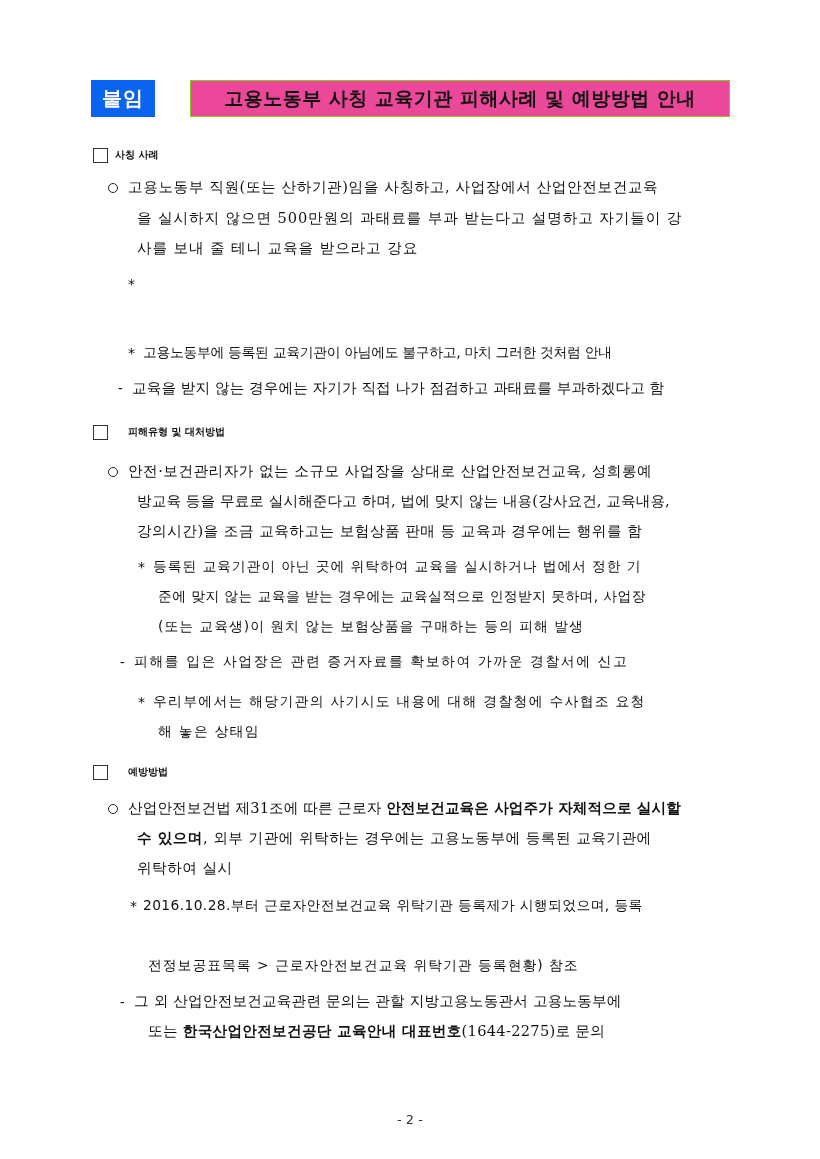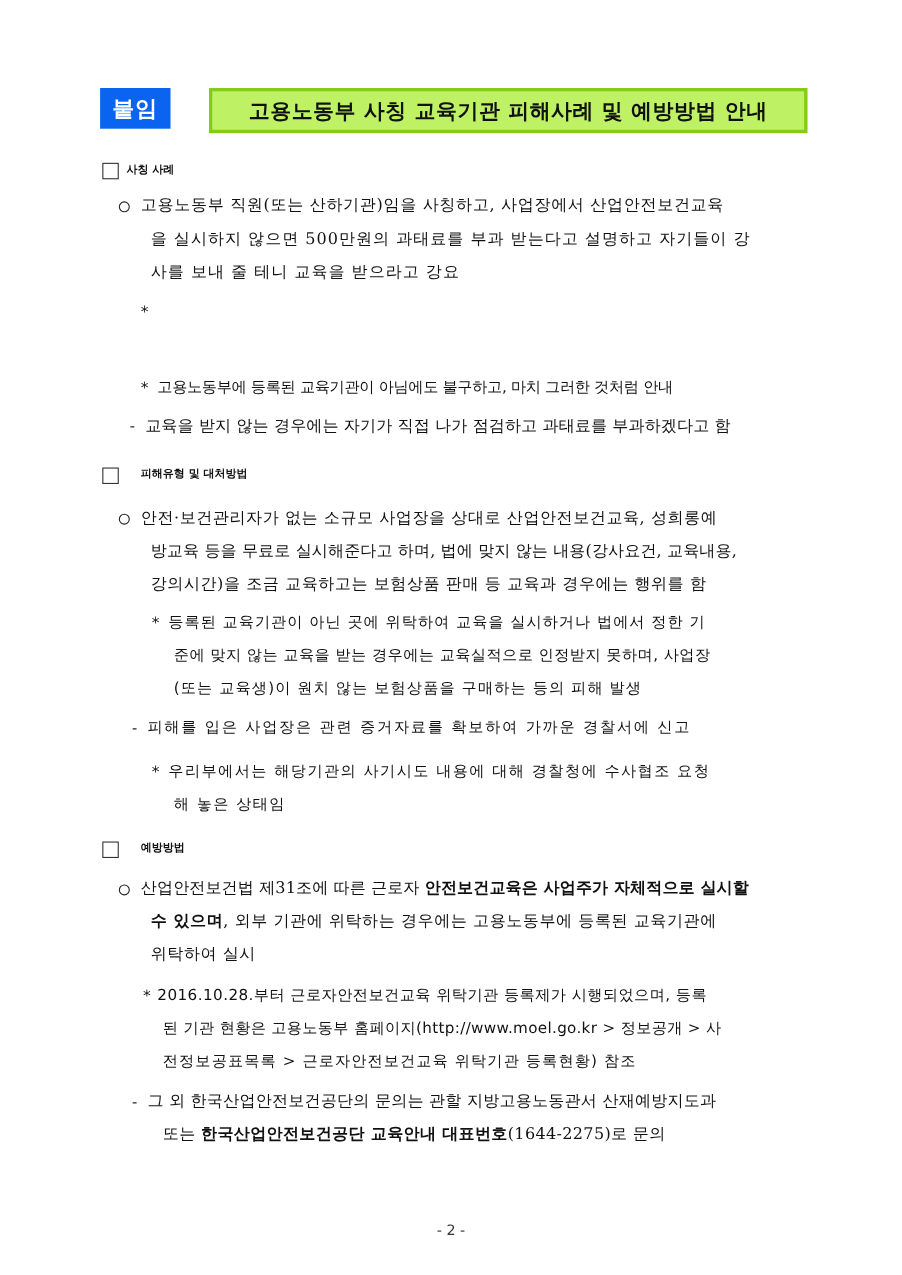--- a/index.html
+++ b/index.html
@@ -45,8 +45,8 @@
       position: absolute;
       left: 99px; top: 0;
       width: 538px; height: 35px;
-      border: 3px solid #84cc16;
-      background: #bef264;
+      border: 1px solid #84cc16;
+      background: #ec4899;
       font-family: "DejaVu Sans", "Liberation Sans", sans-serif;
       font-weight: bold;
       font-size: 19px;

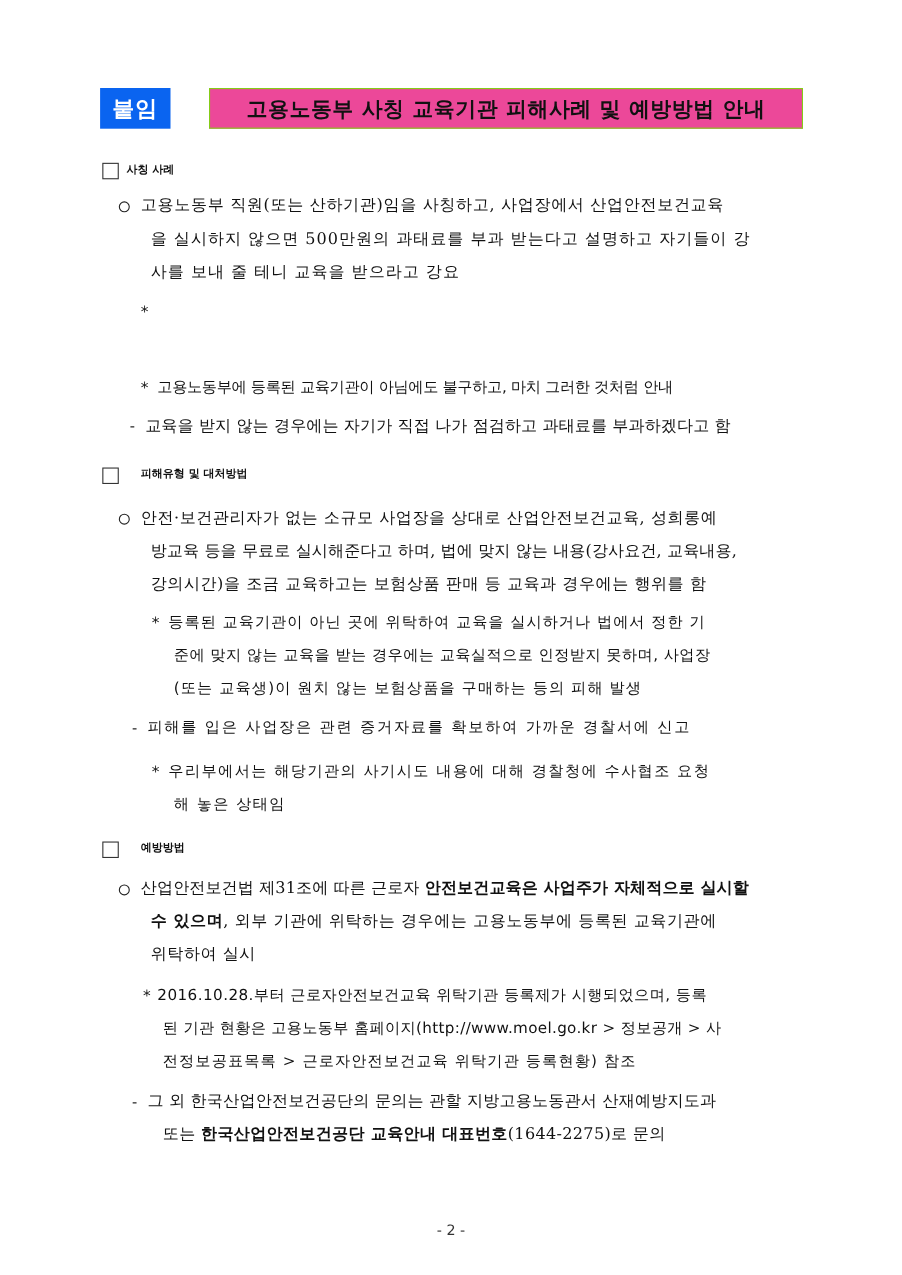--- a/index.html
+++ b/index.html
@@ -158,7 +158,6 @@
 
   <div class="marker sans" style="left:130px; top:896px;">*</div>
   <div class="line sans" style="left:143px; top:895px; letter-spacing:0.4px;">2016.10.28.부터 근로자안전보건교육 위탁기관 등록제가 시행되었으며, 등록</div>
-  <div class="line sans" style="left:148px; top:925px; letter-spacing:0.3px;">된 기관 현황은 고용노동부 홈페이지(http://www.moel.go.kr &gt; 정보공개 &gt; 사</div>
   <div class="line sans" style="left:148px; top:955px; letter-spacing:1.0px;">전정보공표목록 &gt; 근로자안전보건교육 위탁기관 등록현황) 참조</div>
 
   <div class="marker" style="left:120px; top:992px;">-</div>

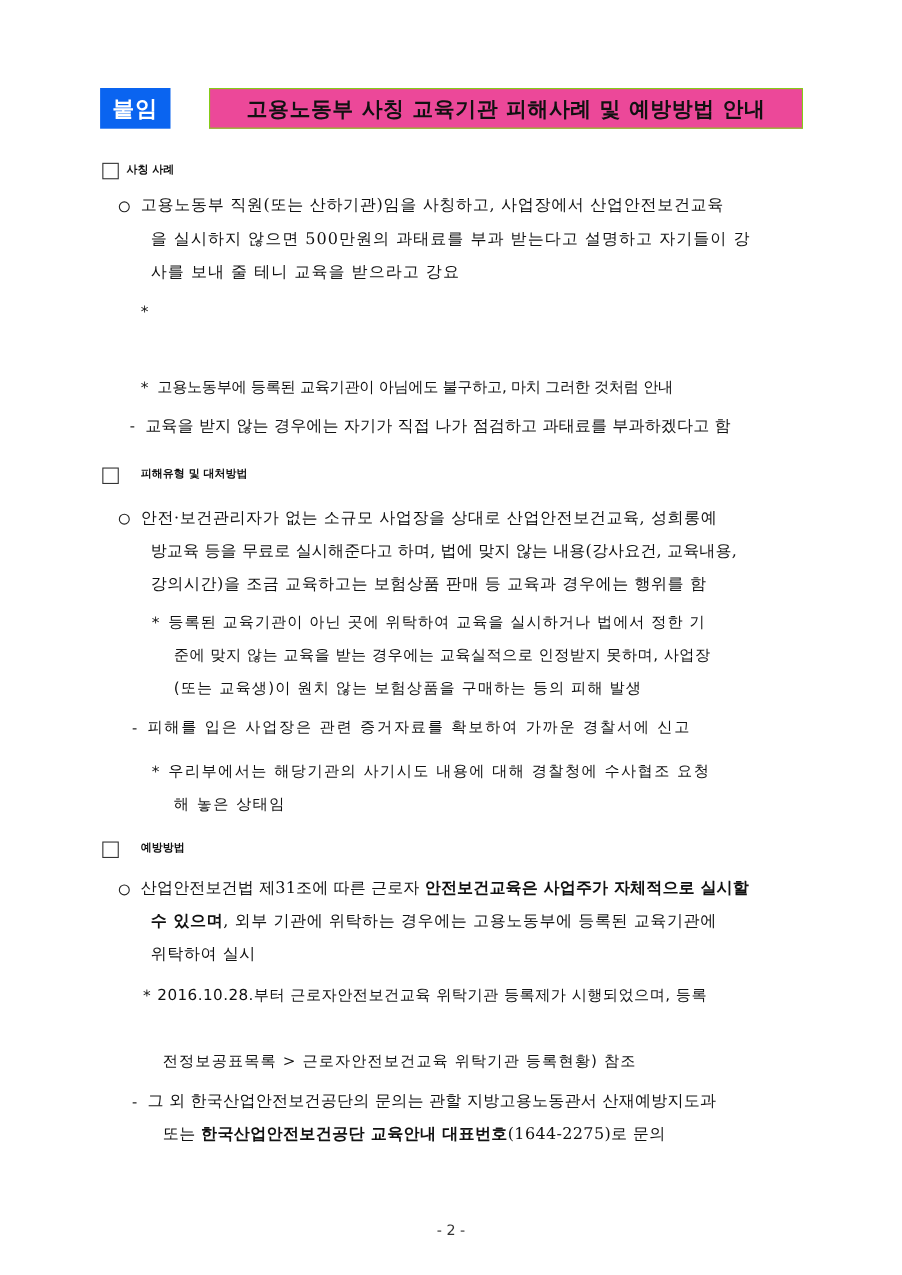--- a/index.html
+++ b/index.html
@@ -161,7 +161,7 @@
   <div class="line sans" style="left:148px; top:955px; letter-spacing:1.0px;">전정보공표목록 &gt; 근로자안전보건교육 위탁기관 등록현황) 참조</div>
 
   <div class="marker" style="left:120px; top:992px;">-</div>
-  <div class="line" style="left:134px; top:991px; letter-spacing:0.2px;">그 외 한국산업안전보건공단의 문의는 관할 지방고용노동관서 산재예방지도과</div>
+  <div class="line" style="left:134px; top:991px; letter-spacing:0.2px;">그 외 산업안전보건교육관련 문의는 관할 지방고용노동관서 고용노동부에</div>
   <div class="line" style="left:148px; top:1021px; letter-spacing:0.3px;"><span>또는 </span><b>한국산업안전보건공단 교육안내 대표번호</b><span>(1644-2275)로 문의</span></div>
 
   <div class="footer">- 2 -</div>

**What the exercise asks:**
Return exactly the lines of the material above, starting at the line containing "font-size: 19px;" and finishing at the line containing "정보공개 &gt; 사</div>", without any pictures.

**Solution to the problem:**
       font-size: 19px;

--- a/index.html
+++ b/index.html
@@ -158,7 +158,6 @@
 
   <div class="marker sans" style="left:130px; top:896px;">*</div>
   <div class="line sans" style="left:143px; top:895px; letter-spacing:0.4px;">2016.10.28.부터 근로자안전보건교육 위탁기관 등록제가 시행되었으며, 등록</div>
-  <div class="line sans" style="left:148px; top:925px; letter-spacing:0.3px;">된 기관 현황은 고용노동부 홈페이지(http://www.moel.go.kr &gt; 정보공개 &gt; 사</div>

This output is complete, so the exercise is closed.